◆ WHAT TO PRODUCE ◆
At the line containing "[505,1073,573,1084] instantiatd ->", begin retyping, and stop after the last line of the data; add nothing.

#### SOURCE MATERIAL

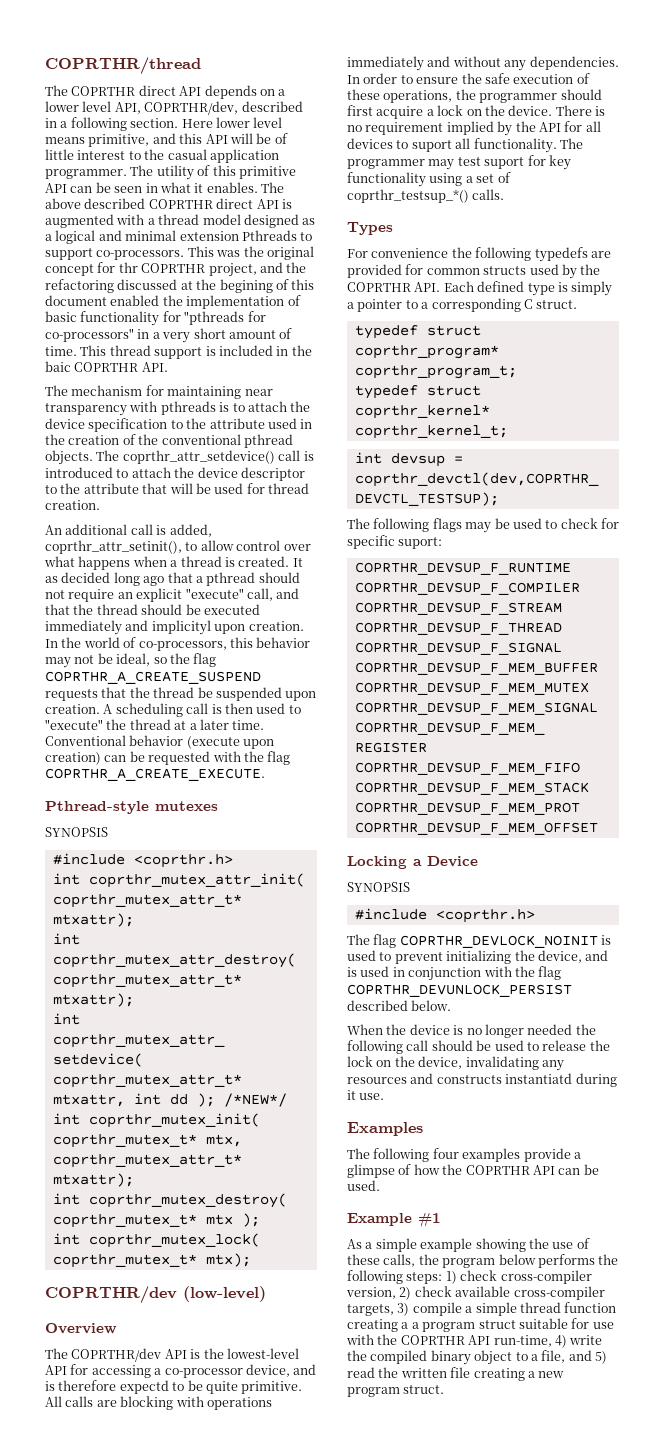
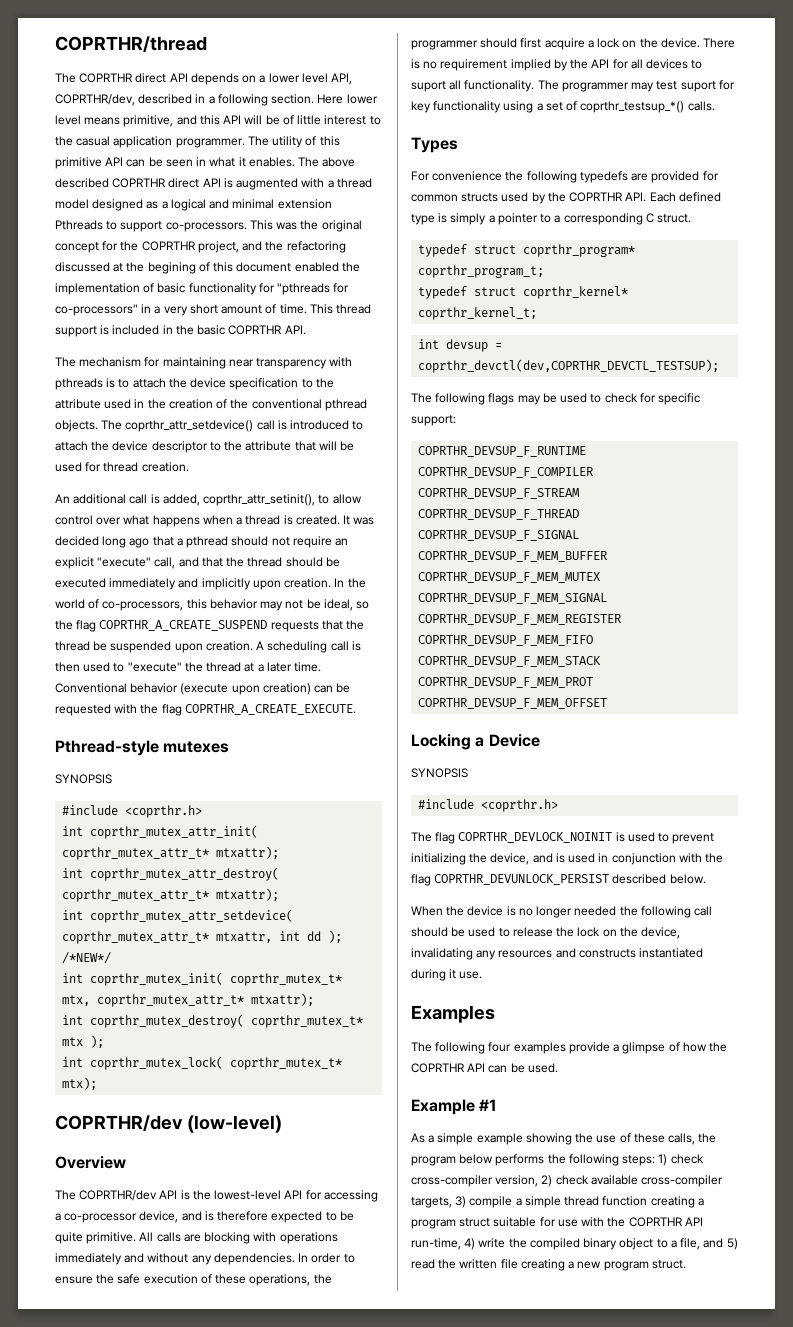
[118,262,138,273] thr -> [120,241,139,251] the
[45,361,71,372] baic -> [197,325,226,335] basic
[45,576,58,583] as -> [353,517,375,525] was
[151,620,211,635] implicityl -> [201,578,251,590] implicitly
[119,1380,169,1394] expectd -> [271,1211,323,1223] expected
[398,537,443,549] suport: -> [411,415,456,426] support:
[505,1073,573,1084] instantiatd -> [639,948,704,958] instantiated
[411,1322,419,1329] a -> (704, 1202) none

########

◆ RESPONSE TO THE TASK ◆
[505,1073,573,1084] instantiatd -> [639,948,704,958] instantiated
[411,1322,419,1329] a -> (704, 1202) none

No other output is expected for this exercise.